Le liti scoppiavano comunque. Litigavamo con i sentimenti a fior di pelle e un desiderio animalesco di ferire l’avversario. Sapevamo che l’alcol provocava queste liti e che non avremmo mai potuto giustificare le parole offensive che uscivano dalle nostre bocche in quei momenti. Pablo mi fissava con un solo occhio e a volte lo facevo anch’io; sembravamo ciclopi barcollanti e malvagi in cerca di un punto debole in cui affondare il pugnale.
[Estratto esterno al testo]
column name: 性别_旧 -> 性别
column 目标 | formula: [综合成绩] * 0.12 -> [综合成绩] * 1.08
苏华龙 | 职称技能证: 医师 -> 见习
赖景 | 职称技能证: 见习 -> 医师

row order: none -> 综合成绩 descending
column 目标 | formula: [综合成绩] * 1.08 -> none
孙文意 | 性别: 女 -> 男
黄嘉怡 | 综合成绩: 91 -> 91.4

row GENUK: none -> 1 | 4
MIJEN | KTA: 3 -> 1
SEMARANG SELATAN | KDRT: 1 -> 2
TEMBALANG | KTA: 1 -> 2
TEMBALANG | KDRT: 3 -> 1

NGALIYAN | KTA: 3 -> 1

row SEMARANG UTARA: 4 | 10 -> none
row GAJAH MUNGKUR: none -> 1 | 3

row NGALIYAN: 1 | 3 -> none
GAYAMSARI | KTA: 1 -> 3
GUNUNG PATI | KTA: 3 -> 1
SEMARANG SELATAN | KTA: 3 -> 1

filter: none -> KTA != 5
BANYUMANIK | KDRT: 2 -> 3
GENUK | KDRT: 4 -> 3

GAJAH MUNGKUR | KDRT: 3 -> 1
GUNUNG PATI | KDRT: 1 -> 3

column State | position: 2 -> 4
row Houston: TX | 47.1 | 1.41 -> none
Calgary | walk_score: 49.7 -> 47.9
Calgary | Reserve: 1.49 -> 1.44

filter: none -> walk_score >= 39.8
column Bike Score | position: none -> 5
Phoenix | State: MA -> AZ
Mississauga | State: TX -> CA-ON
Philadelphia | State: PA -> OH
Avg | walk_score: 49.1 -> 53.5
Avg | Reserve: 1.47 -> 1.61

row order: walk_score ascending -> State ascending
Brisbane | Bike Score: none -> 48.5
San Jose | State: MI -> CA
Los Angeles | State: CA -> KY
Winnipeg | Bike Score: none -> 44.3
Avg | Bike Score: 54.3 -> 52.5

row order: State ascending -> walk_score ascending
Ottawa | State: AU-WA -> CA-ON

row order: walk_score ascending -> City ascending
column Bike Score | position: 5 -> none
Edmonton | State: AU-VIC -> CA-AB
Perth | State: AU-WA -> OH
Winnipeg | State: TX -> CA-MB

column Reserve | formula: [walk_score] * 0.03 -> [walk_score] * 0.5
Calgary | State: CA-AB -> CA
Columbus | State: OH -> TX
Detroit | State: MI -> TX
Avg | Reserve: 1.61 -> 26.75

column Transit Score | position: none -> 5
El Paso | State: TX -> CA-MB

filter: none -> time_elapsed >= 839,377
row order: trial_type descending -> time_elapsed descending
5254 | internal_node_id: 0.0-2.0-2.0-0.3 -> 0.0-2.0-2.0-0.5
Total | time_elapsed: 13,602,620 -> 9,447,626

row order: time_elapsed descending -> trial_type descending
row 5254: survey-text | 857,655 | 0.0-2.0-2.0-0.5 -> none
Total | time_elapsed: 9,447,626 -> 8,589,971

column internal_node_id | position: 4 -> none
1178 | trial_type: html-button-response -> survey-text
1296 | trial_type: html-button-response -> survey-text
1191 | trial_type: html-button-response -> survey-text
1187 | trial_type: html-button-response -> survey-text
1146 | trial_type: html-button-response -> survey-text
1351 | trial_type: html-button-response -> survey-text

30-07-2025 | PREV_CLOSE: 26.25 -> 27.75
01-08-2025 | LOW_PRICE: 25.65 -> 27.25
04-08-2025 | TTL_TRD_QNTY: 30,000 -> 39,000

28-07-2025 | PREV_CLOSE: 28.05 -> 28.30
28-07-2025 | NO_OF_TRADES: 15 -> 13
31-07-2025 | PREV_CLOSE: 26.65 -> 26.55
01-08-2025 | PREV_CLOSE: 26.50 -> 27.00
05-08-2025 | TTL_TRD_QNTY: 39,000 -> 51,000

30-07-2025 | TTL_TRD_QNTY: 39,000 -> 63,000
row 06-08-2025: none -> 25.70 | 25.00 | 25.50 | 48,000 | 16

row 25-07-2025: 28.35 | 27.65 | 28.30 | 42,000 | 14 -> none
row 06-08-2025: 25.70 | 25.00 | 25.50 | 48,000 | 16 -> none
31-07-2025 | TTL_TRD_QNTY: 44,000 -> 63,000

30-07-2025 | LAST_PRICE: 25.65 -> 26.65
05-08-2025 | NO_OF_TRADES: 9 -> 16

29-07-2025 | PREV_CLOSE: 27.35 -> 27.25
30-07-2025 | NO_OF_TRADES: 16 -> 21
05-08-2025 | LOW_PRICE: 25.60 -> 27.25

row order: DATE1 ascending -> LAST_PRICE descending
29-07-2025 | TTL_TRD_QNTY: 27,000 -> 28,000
Eravamo ridicoli e pericolosi.
Non ricordo perché avevamo litigato la sera in cui restai con il bambino. Pablo aveva il viso paonazzo quando uscì da casa mia con le valigie di Sabino e il seggiolino per l’auto. Ci eravamo scolati la bottiglia di Johnnie Walker e mi sembrava ingiusto e crudele che loro due se ne andassero per la loro strada, insieme, lasciandomi sola in una casa dove non c’era niente da bere. Sentivo che mi stavano portando via qualcosa a cui anch’io avevo diritto, che loro possedevano e non volevano condividere con me.
Approfittai del primo viaggio verso la macchina per chiudere dall’interno la porta che dà sulla strada. Pablo suonò il campanello, mi chiamò al telefono, mi mandò messaggi minacciosi, urlò dalla strada, lanciò sassi e mi ruppe una finestra. Ma io non risposi.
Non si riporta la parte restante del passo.